H.264 isn’t an alternative to Flash

Did you think they were competing formats? If not, congrats: you’re better informed than most. Seems like a lot of people are confused, or at least are kind of careless with their phrasing.
In common usage, “H.264” refers to a video format, and “Flash” refers to a video player. Flash Player displays H.264-encoded video, as do other players (QuickTime, and now the Safari and Chrome Web browsers reading HTML5 video tags–with Internet Explorer to follow).
This all gets muddied, however.
Daring Fireball noted the other day, “TED Goes H.264: Chris Anderson announces a non-Flash version of TED.com for iPhone OS.” Seeing a statement like that, you might think that the TED site has switched file formats, from Flash video to H.264.
I haven’t talked to the TED folks, but I’d be surprised if they weren’t using H.264 already, displaying it in browser via the Flash Player. The news here, such as it is, is that they’re using an alternate player on a device where Flash Player isn’t allowed to run.
That makes perfect sense, of course. If you’re creating content, you probably have no ideological allegiance to formats or players. You don’t care much whether video is, say, H.264 or VC-1 or PDQ-One-Niner, nor do you care whether the player is Flash or QuickTime or anything else. Rather, you care about results. Most particularly, can your audience see it? Once that’s taken care of, does the presentation meet your needs (e.g. interactivity, integration, content protection, stats measurement, etc.)? And from there, do you have effective tools for creating the content? And so on.
TED.com uses Flash Player to display videos because that lets them reach 98% of browsers. If they chose to display the same video via HTML5 markup, they’d reach ~10% of browsers (Safari + Chrome). On the iPhone/iPad, because they’re not able use Flash Player, they’re using an alternate player.
So:

  • You can debate one format vs. another (e.g. H.264 vs. Ogg Theora)
  • You can debate one player vs. another (e.g. Flash Player vs. a Web browser reading HTML5 tags)
  • You can’t really debate “Flash vs. H.264”

On systems where both Flash and other players can run, it’s perfectly legitimate to debate which one to use; each will have pros and cons. My goal mentioning all this is to add a little clarity to those debates.

21 thoughts on “H.264 isn’t an alternative to Flash

  1. Your argument is, that HTML5 is only supported by ~10% of the browsers. Is this a pro-Flash argument? If yes, and this was an argument for many people, then you have to remember the time where Flash was supported by ~10%. It’s just a matter of time.
    [Presumably that’s true, particularly with IE getting on board. Right now, however, if you want to reach a majority of viewers, you’d do well to use Flash (displaying H.264, if you’d like). –J.]
    Yep, this isn’t a comment on your blog post. I’m just sayin’. It was important to me.
    @topic: I agree with you and it’s good that someone like you writes such posts which clarifies circumstances. But I guess Gruber was just to lazy to be exact.
    [I’m not calling anyone lazy. I’m saying that imprecision here isn’t helpful, at least to having a good, practical discussion. (Imprecision may be helpful one is just trying to stick it to Adobe/Flash–but I like to give the benefit of the doubt.) –J.]

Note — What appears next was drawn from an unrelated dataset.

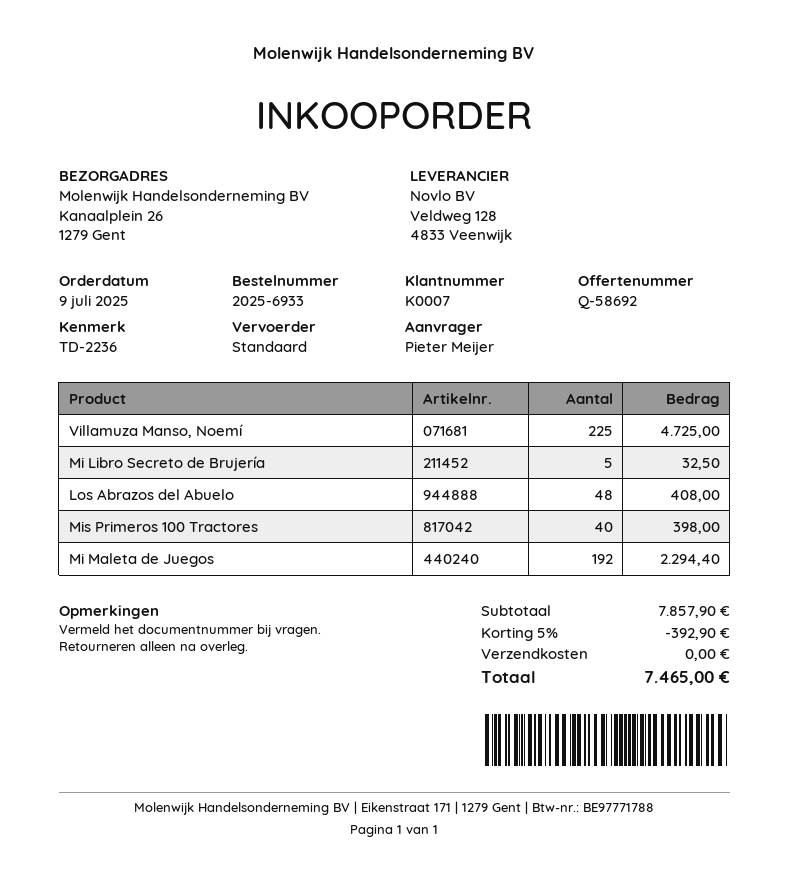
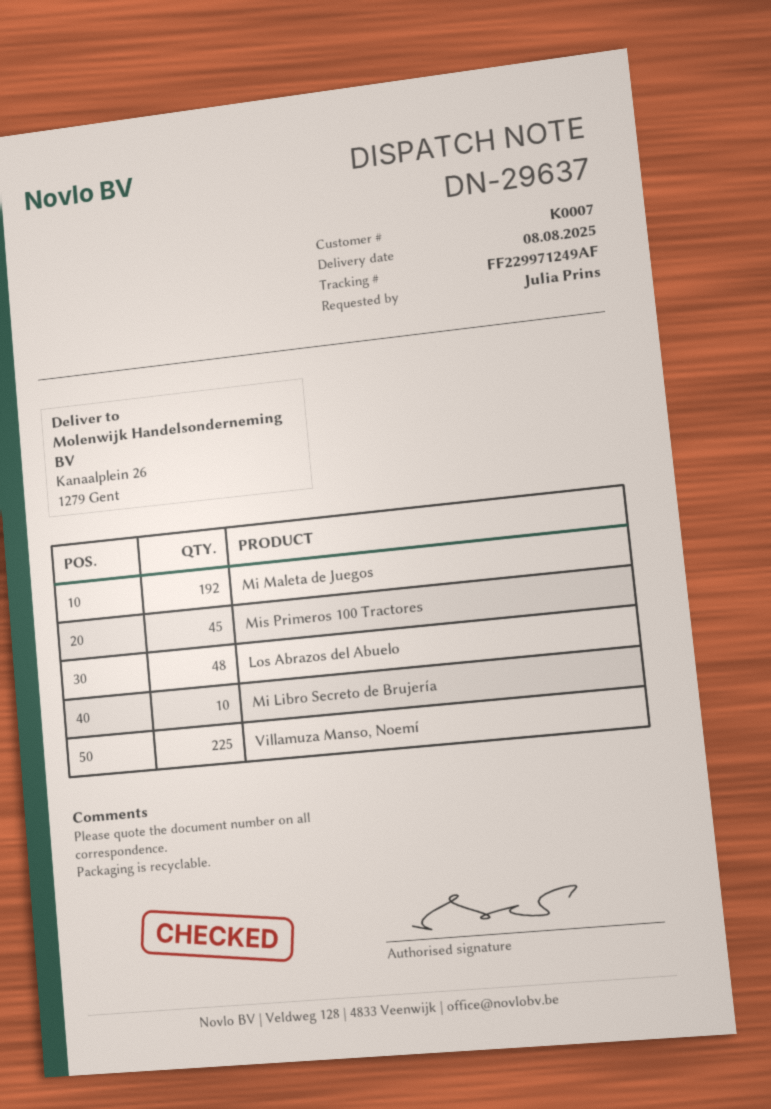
ordered by: Pieter Meijer -> Julia Prins
Mi Libro Secreto de Brujería: 5 -> 10
Mis Primeros 100 Tractores: 40 -> 45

  2. “Seeing a statement like that, you might think that the TED site has switched file formats, from Flash video to H.264.”

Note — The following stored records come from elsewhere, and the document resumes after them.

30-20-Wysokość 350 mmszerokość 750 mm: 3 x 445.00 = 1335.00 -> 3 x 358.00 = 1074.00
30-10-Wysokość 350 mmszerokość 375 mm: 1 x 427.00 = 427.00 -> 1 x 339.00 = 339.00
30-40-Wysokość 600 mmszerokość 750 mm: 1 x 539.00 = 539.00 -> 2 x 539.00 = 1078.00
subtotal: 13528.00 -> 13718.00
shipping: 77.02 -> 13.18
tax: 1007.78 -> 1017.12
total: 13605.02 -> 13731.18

    I think you’re blowing Gruber’s headline out of proportion. I read the headline and immediately thought that iPhone users now have access to TED.com video. I didn’t think anything about Flash.

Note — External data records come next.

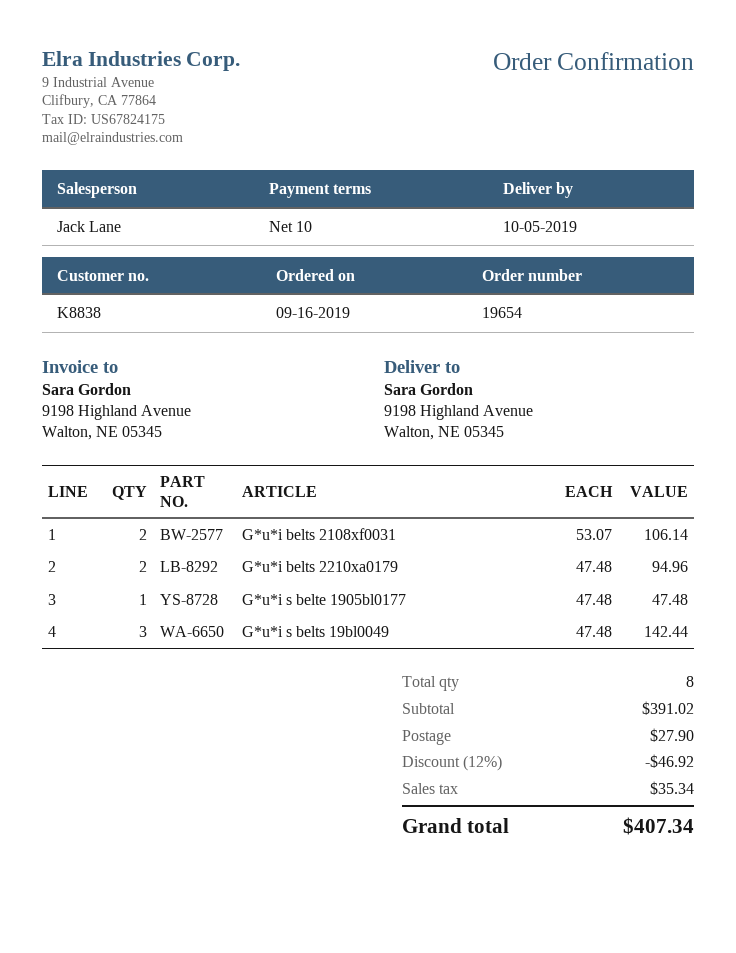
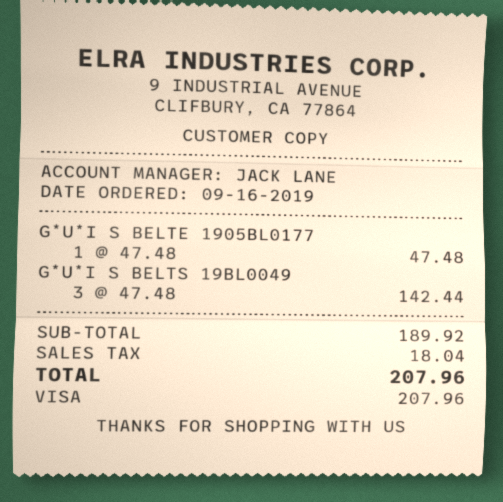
G*u*i belts 2108xf0031: 2 x 53.07 = 106.14 -> none
G*u*i belts 2210xa0179: 2 x 47.48 = 94.96 -> none
subtotal: 391.02 -> 189.92
discount: 12% = 46.92 -> none
shipping: 27.90 -> none
tax: 35.34 -> 18.04
total: 407.34 -> 207.96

  3. yawn.. what to expect from a adobe slave….
    [What to expect from an illiterate, pseudonymous troll. I’m reminded of the Brad Pitt character interrogating John Doe towards the end of SE7EN: “Do you just stop and go, ‘Wow! It is *amazing* how […] crazy I really am!?'” In this case, replace “crazy” with “detrimental to whatever cause I’m ostensibly trying to advance.” –J.]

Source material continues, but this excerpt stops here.